口をパクパクさせていた沙帆子は、また突然咳き込んだ。
空気の中に漂う匂いに、彼女は咳の犯人にやっと気づいた。
「煙草…?」
「えっ?」
沙帆子の呟きに、詩織が反応した。
「咳の犯人。煙草みたい…」
どこかこの近くで、誰かが煙草を吸っているのだろう。
沙帆子は煙草の煙が、苦手なのだ。
ひどい時は、吐き気までするし、実際嘔吐したことさえある。
たぶん体質的に合わないのだ。
「ああ。
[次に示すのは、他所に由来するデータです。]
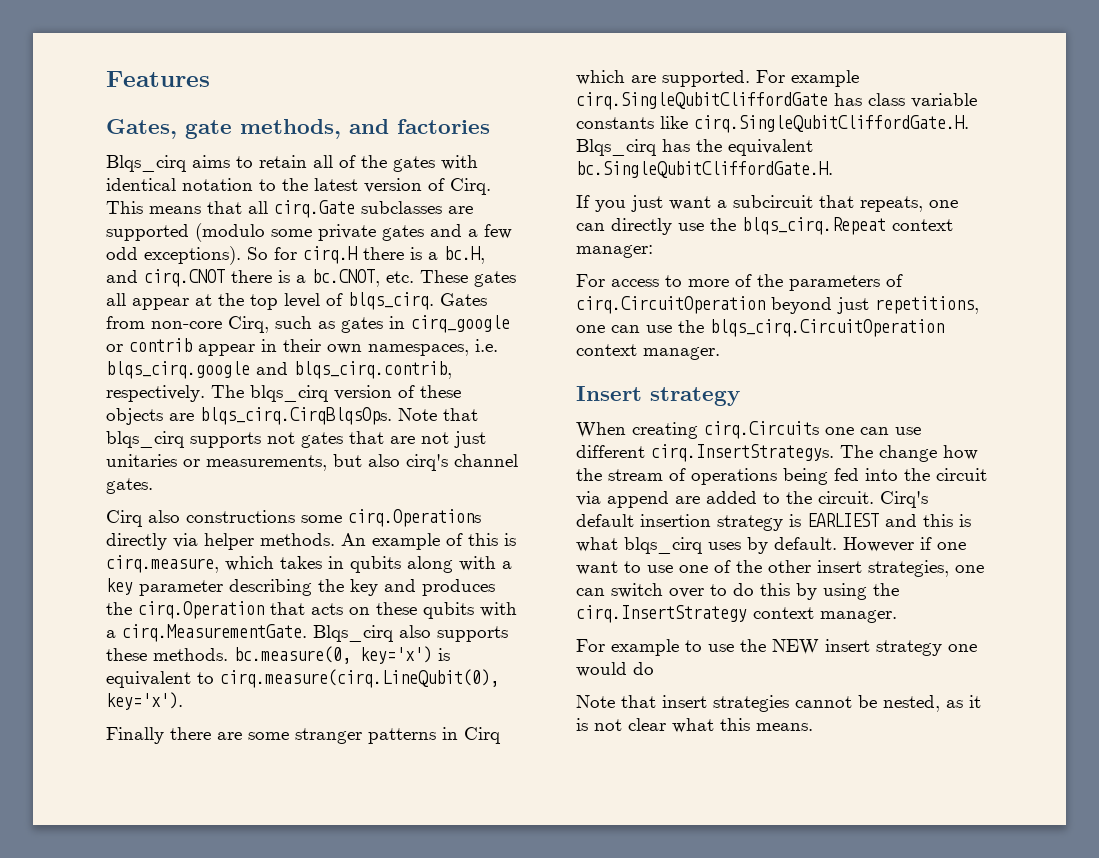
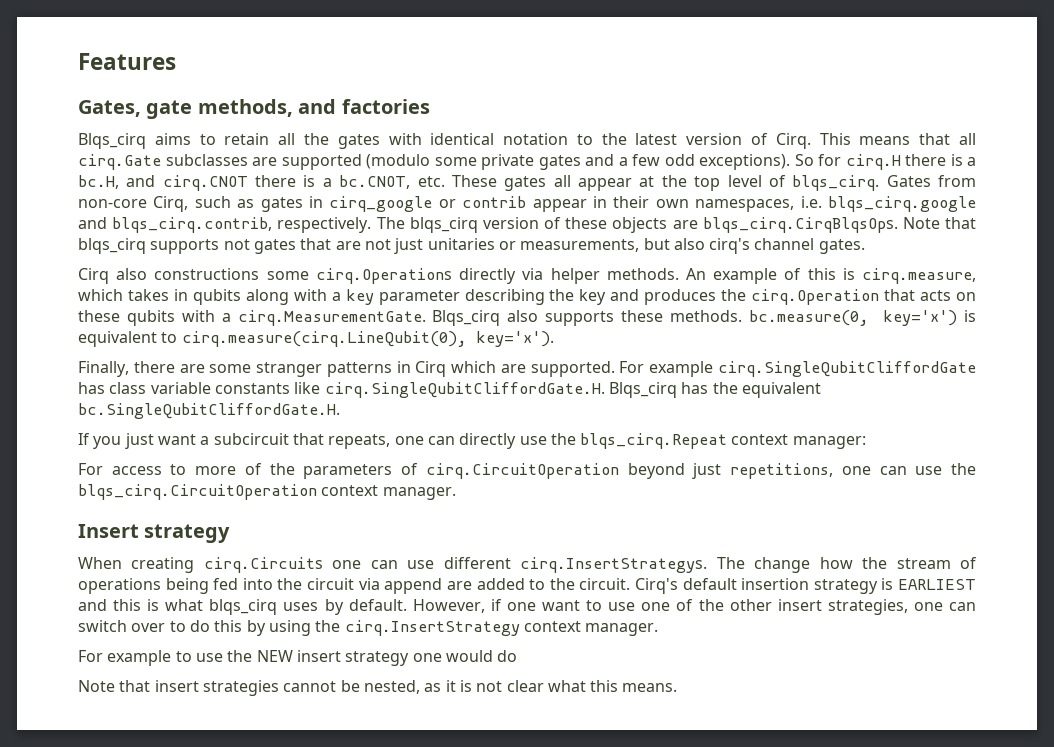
- Blqs_cirq aims to retain all of the gates with identical notation to the latest version of Cirq.
+ Blqs_cirq aims to retain all the gates with identical notation to the latest version of Cirq.
- Finally there are some stranger patterns in Cirq which are supported.
+ Finally, there are some stranger patterns in Cirq which are supported.
- However if one want to use one of the other insert strategies, one can switch over to do this by using the cirq.InsertStrategy context manager.
+ However, if one want to use one of the other insert strategies, one can switch over to do this by using the cirq.InsertStrategy context manager.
煙草…」
千里が生垣のある背後に振り返りながら言った。
「大丈夫。吐き気とかしてない?」
「うん。大丈夫。室内じゃないから」
「ある意味凄いよね。沙帆子って、ちょっと離れた場所で吸ってるひとがいるだけで咳き込んじゃうんだもんね」
詩織が感心したように言われ、沙帆子は顔をしかめた。
「なんか吸ってるひとに悪くて、咳き込みたくないんだけど…」
「ねぇ、そろそろ戻ろう。5時間目始まっちゃう」
沙帆子は頷いて立ち上がり、ふたりとともに教室に向かって歩き出した。